QuoteBohemia's battleplans aren't simple. They're positively complicated. They're working on two Flashpoint sequals, for a start. The first pressing on the boundaries of the original, critically-acclaimed Operation Flashpoint. The second game, as the [magazine pages] hint, pressing on boundaries full stop.

Operation Flashpoint was a tactical shooter like no other. Set during a hypothetical Soviet invasion of the West, its vast scale made you feel like a small cog caught in the wheel of a very large war. The lulls between engagements felt genuinely melancholic and the action was a rare blend of excitement and fear. We've longed for a sequel ever since.

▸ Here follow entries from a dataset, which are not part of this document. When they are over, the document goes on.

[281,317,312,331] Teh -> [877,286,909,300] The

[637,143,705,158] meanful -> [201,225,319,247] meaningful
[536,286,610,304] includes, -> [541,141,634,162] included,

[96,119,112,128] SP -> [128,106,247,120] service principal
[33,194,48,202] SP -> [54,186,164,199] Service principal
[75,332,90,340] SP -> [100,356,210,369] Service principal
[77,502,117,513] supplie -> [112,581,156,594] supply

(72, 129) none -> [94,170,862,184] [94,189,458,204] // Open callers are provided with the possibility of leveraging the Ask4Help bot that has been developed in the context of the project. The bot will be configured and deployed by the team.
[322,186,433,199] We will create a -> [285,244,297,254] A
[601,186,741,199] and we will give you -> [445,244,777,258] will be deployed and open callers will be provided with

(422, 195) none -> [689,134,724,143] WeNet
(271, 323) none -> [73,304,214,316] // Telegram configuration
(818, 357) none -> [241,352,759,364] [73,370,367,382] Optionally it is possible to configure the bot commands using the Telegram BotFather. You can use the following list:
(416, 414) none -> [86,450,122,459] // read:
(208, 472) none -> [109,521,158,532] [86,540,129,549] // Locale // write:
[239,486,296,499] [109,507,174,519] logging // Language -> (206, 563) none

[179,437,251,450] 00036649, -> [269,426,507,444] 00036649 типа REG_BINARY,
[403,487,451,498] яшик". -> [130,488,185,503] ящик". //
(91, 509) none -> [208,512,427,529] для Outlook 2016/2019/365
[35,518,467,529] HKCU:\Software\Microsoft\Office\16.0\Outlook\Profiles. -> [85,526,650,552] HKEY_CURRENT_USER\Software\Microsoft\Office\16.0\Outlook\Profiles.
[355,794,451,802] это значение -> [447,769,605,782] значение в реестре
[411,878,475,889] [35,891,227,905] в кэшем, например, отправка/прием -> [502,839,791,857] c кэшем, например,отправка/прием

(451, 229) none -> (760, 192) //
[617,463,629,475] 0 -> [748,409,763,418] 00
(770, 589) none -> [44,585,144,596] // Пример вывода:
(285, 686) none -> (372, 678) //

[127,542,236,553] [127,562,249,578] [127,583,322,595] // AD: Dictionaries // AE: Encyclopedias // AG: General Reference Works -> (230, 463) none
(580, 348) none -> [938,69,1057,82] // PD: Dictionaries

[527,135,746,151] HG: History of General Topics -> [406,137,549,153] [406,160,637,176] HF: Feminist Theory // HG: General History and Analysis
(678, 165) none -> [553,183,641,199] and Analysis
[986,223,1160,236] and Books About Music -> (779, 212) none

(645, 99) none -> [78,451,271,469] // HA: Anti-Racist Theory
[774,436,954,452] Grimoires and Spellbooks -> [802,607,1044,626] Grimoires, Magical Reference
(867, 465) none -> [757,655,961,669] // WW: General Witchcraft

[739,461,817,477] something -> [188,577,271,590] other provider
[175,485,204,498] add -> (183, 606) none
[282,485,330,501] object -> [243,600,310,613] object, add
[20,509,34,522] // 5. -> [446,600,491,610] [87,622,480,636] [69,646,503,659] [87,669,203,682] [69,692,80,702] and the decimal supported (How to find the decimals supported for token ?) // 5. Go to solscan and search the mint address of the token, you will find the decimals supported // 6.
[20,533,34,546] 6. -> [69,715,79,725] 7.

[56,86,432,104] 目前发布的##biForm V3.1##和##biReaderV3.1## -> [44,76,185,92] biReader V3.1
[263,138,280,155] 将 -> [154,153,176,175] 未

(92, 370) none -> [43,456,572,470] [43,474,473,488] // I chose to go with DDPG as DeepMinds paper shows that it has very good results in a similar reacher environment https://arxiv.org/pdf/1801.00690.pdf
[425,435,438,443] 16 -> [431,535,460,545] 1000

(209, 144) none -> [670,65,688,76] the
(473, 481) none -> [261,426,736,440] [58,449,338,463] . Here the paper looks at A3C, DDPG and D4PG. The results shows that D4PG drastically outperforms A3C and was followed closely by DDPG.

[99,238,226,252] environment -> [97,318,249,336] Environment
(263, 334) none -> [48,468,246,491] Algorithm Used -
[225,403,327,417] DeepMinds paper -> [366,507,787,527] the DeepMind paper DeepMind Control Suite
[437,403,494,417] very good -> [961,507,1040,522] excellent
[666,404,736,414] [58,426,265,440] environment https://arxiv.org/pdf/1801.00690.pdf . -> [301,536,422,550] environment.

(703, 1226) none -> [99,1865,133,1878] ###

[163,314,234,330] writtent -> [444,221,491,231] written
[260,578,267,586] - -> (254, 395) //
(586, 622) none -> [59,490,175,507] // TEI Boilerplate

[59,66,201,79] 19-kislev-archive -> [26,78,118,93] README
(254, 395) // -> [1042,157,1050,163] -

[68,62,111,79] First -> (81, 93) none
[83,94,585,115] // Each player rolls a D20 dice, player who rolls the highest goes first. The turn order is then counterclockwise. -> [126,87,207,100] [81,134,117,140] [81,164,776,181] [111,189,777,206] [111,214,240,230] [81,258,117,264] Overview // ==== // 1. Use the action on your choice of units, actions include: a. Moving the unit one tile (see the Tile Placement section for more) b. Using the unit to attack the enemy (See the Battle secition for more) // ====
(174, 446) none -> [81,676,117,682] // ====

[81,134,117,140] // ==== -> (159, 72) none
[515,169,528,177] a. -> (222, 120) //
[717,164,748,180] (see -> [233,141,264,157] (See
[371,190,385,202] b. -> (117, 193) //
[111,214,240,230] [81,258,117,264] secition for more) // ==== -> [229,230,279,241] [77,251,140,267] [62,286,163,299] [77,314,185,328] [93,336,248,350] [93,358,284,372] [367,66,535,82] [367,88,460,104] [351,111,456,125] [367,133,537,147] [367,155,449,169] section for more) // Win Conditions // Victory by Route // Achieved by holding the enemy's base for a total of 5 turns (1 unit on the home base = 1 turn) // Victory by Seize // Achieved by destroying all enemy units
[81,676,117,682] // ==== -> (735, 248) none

And now Armed Assault is due in autumn. Think of it as Flashpoint 1.5. It includes all the missions from the original, plus expansion pack Resistance, plus the technological advancements from the Xbox version and Bohemia's VBS1 military sim. It features a new campaign, a new boot-camp and their next-generation graphics engine.

Technologically, the game has improved hugely. While most complain about games hampered by Xbox co-development, Bohemia have discovered that optimising their code for Mr Gates' ageing console has caused them to craft a game that hits PC hardware like a depleted uranium shell. An obvious bonus is the increased draw distance. Flashpoint played across realistically huge single-world maps; so the further you can see, the better it is. 2km of viewable terrain is Bohemia's current aim, thought they're simply planning on pushing it as far as the system will go. Sitting at the top of a hill, able to see the military ants of the opposition inch around a village while you play your approach, is an example of how the new technology rejuvinates Flashpoint.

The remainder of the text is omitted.